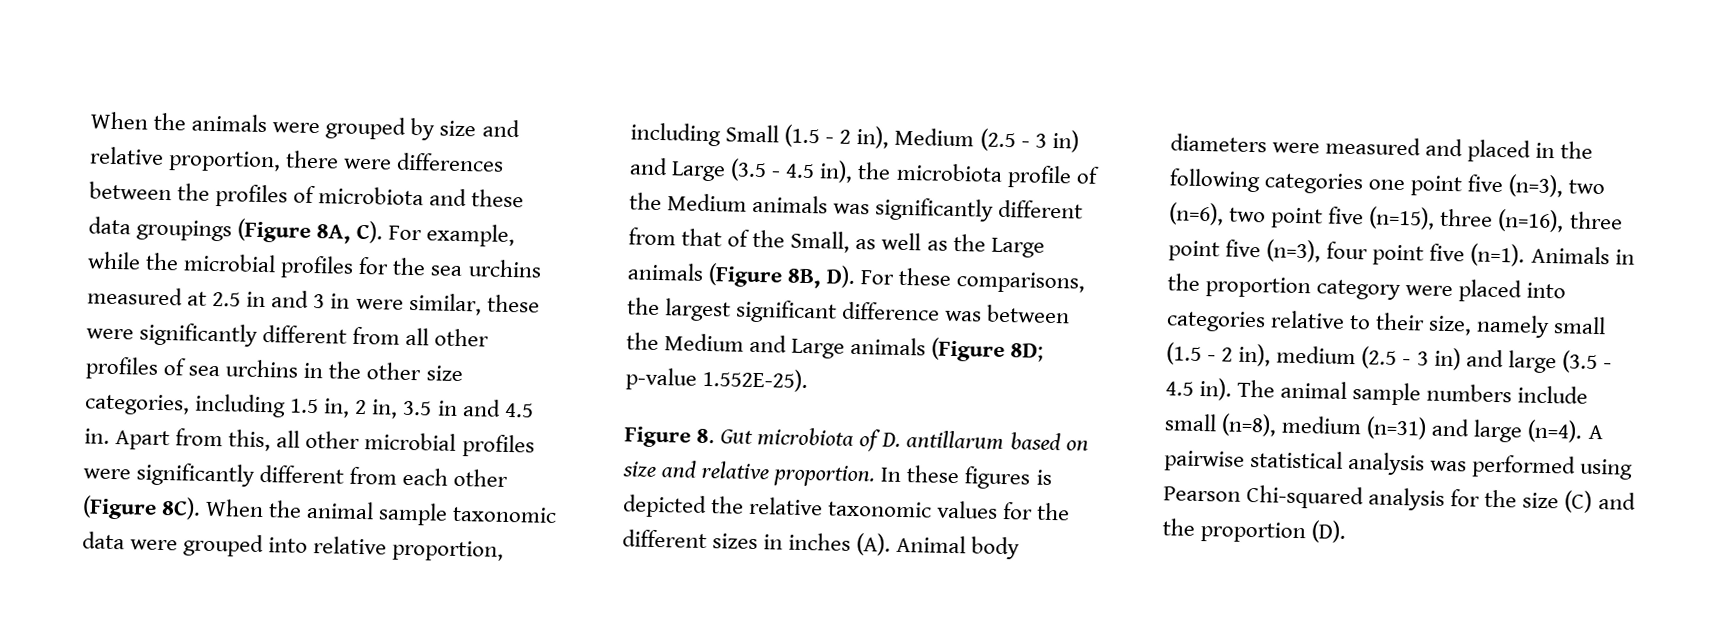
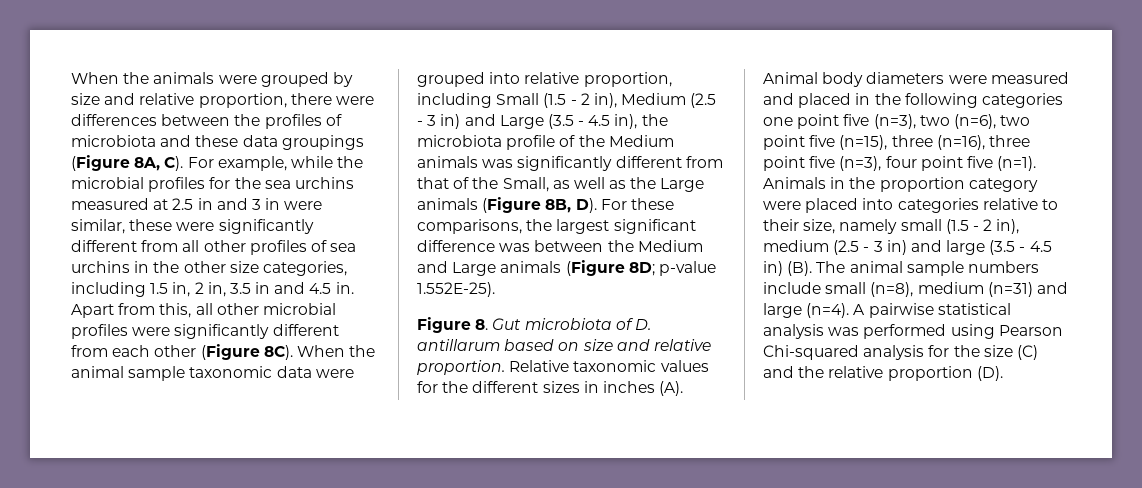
- In these figures is depicted the relative taxonomic values for the different sizes in inches (A). Animal body diameters were measured and placed in the following categories one point five (n=3), two (n=6), two point five (n=15), three (n=16), three point five (n=3), four point five (n=1).
+ Relative taxonomic values for the different sizes in inches (A). Animal body diameters were measured and placed in the following categories one point five (n=3), two (n=6), two point five (n=15), three (n=16), three point five (n=3), four point five (n=1).
- Animals in the proportion category were placed into categories relative to their size, namely small (1.5 - 2 in), medium (2.5 - 3 in) and large (3.5 - 4.5 in). The animal sample numbers include small (n=8), medium (n=31) and large (n=4).
+ Animals in the proportion category were placed into categories relative to their size, namely small (1.5 - 2 in), medium (2.5 - 3 in) and large (3.5 - 4.5 in) (B). The animal sample numbers include small (n=8), medium (n=31) and large (n=4).
- A pairwise statistical analysis was performed using Pearson Chi-squared analysis for the size (C) and the proportion (D).
+ A pairwise statistical analysis was performed using Pearson Chi-squared analysis for the size (C) and the relative proportion (D).

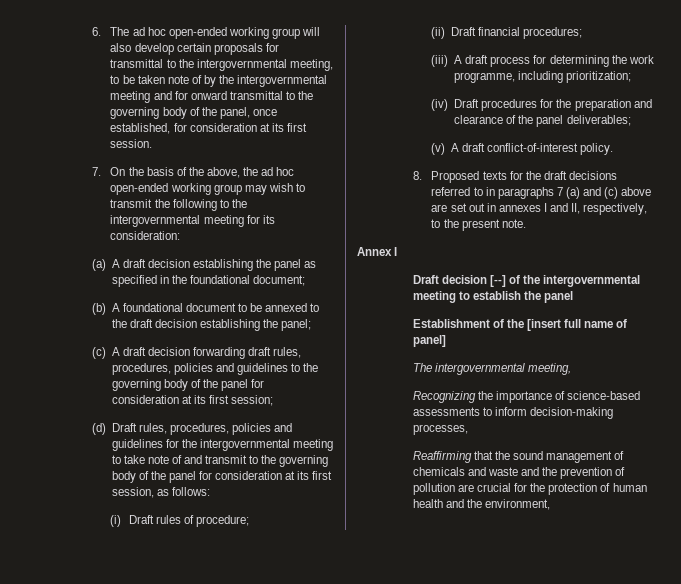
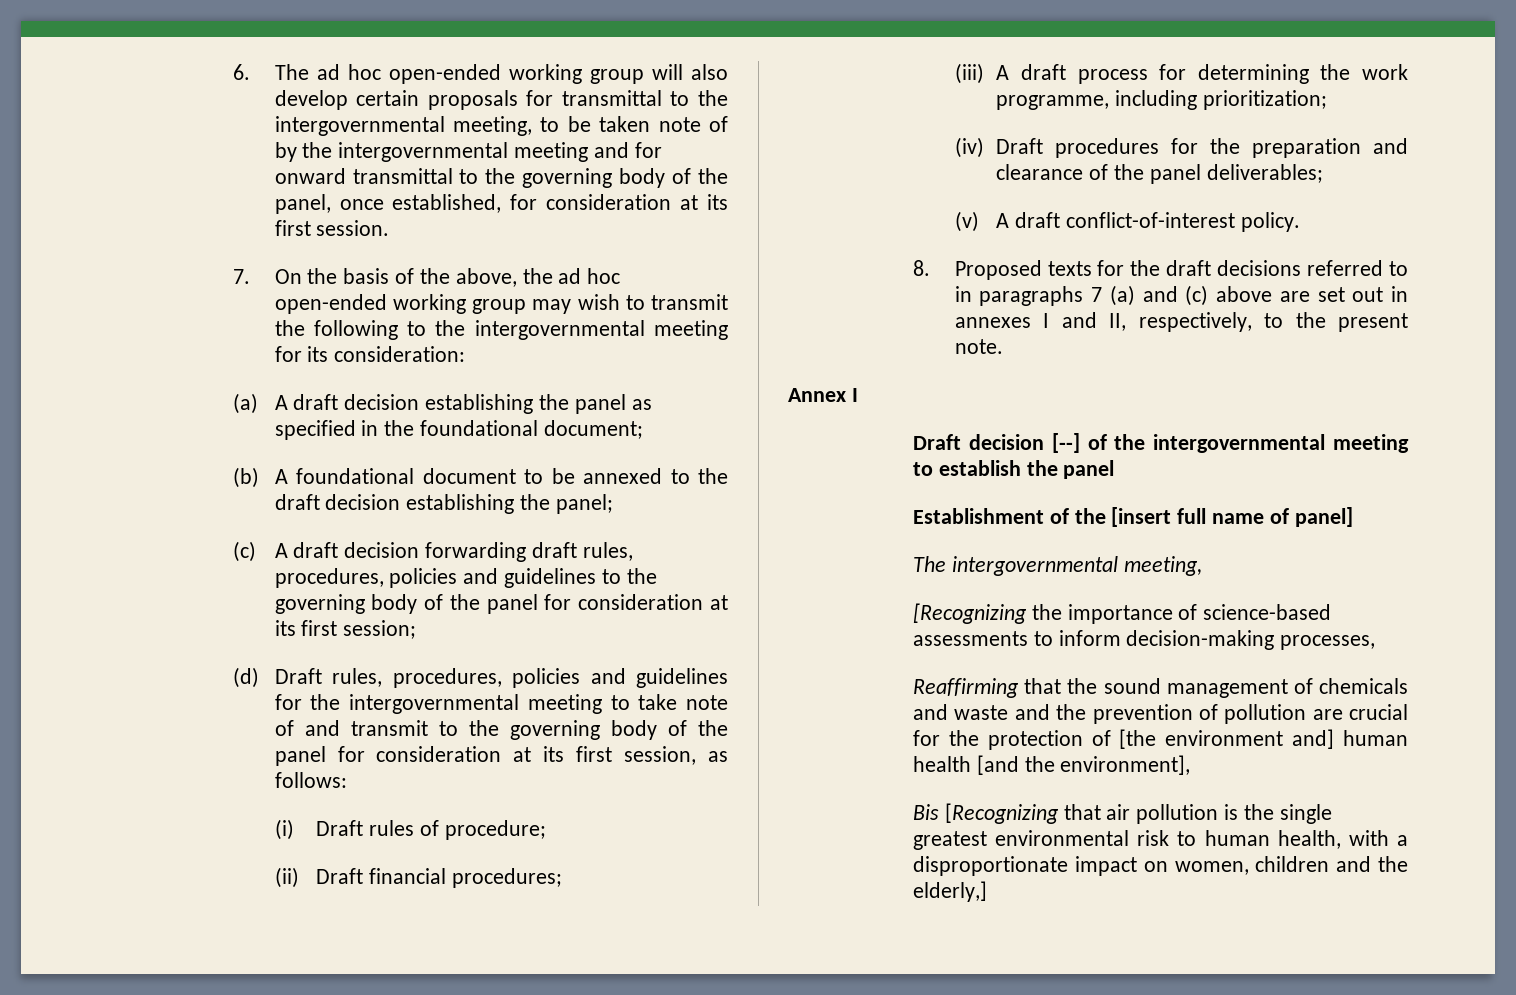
- Recognizing the importance of science-based assessments to inform decision-making processes,
+ [Recognizing the importance of science-based assessments to inform decision-making processes,
- Reaffirming that the sound management of chemicals and waste and the prevention of pollution are crucial for the protection of human health and the environment,
+ Reaffirming that the sound management of chemicals and waste and the prevention of pollution are crucial for the protection of [the environment and] human health [and the environment],
+ Bis [Recognizing that air pollution is the single greatest environmental risk to human health, with a disproportionate impact on women, children and the elderly,]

==*==

§ **Exercise brief**
Check the lines above and copy each one that includes "four".

§ **Answer box**
- In these figures is depicted the relative taxonomic values for the different sizes in inches (A). Animal body diameters were measured and placed in the following categories one point five (n=3), two (n=6), two point five (n=15), three (n=16), three point five (n=3), four point five (n=1).
+ Relative taxonomic values for the different sizes in inches (A). Animal body diameters were measured and placed in the following categories one point five (n=3), two (n=6), two point five (n=15), three (n=16), three point five (n=3), four point five (n=1).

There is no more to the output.